In February, the High Court dismissed a legal challenge brought by a mother of four that the policy of the Agudas Israel Housing Association amounted to discrimination.

But in a judgment published today, three Appeal Court judges rejected an appeal by the mother against the ruling.

Ita Symons, AIHA chief executive, said she was “thrilled that our approach and mission have survived this challenge to our legitimacy. We do not take properties from others, but we lessen the queue for other properties. It is so important that we can continue with our work with such distinguished endorsement for our approach.”

The High Court had noted the particular needs of the strictly Orthodox community in Hackney for housing able to accommodate large families. Charedi households in the borough on average comprised 6.3 people, compared to 2.4 in Hackney overall.

Charedi Jews were “more likely to experience poverty and deprivation” than mainstream Jews, the court observed.

Their dress also increased their “exposure to antisemitism and to related criminal activity”, the court said.

AIHA, which had 470 properties, had a waiting list of 700 people but was able to offer 12 or 13 homes a year.

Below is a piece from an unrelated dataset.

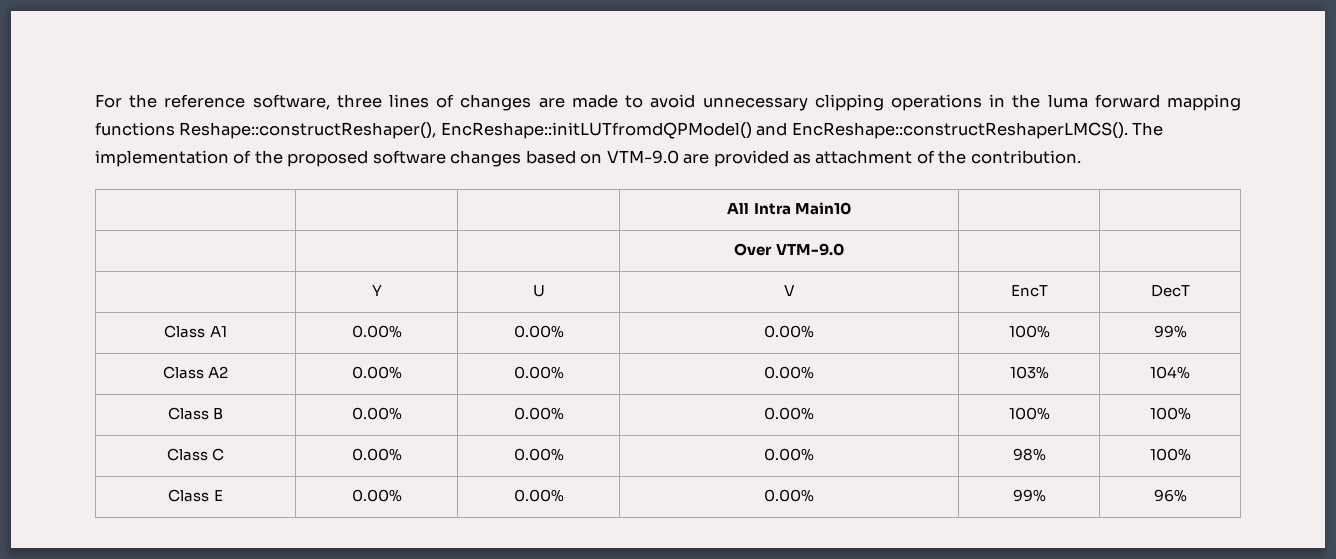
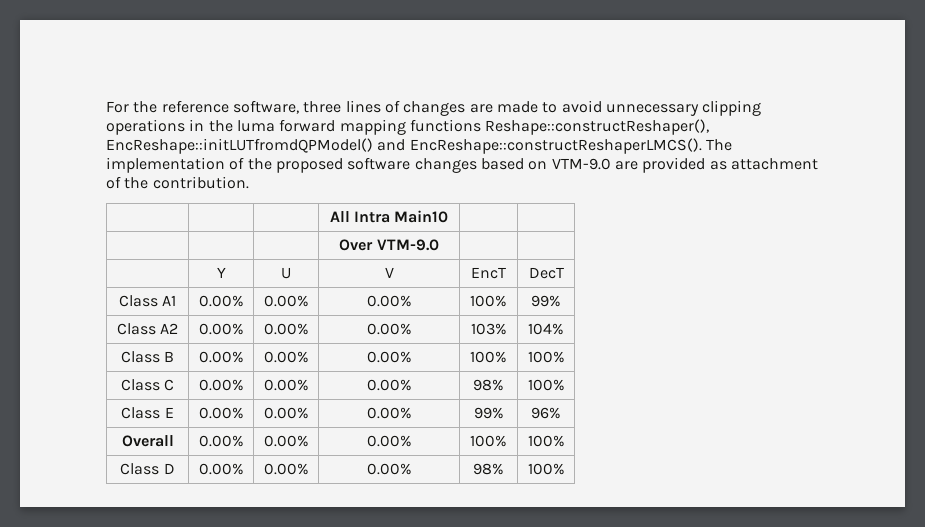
+ Overall | 0.00% | 0.00% | 0.00% | 100% | 100%
+ Class D | 0.00% | 0.00% | 0.00% | 98% | 100%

The mother, whose family was described as “not members of the Orthodox community” and who was referred to as Z in court, had been recognised by Hackney Council as in need of housing.

But the council had not put her name forward when AIHA homes became available.

Applicants for AIHA homes are asked if they keep Shabbat and kashrut strictly. The charity’s properties provide for an observant way of life including the use of timers for turning on lights on Shabbat, for example, or kosher kitchens.

The Appeal Court noted that since the High Court hearing, Z and her family had been “satisfactorily housed”.

Elliot Lister of lawyers Asserson, which represented the AIHA, commented:  “The Orthodox Jewish community’s members’ way of life requires them to live close by each other as a community, to the extent that many prefer to stay in unsuitable properties than to move away from their community.

“I am grateful that yet another of the highest courts in the land has recognised the features of the Orthodox Jewish way of life and the disadvantages that are engendered by that way of life.

“More importantly, the court has again confirmed that the disadvantages can be legitimately addressed by a charity founded for that purpose, without fear of censure for discrimination.”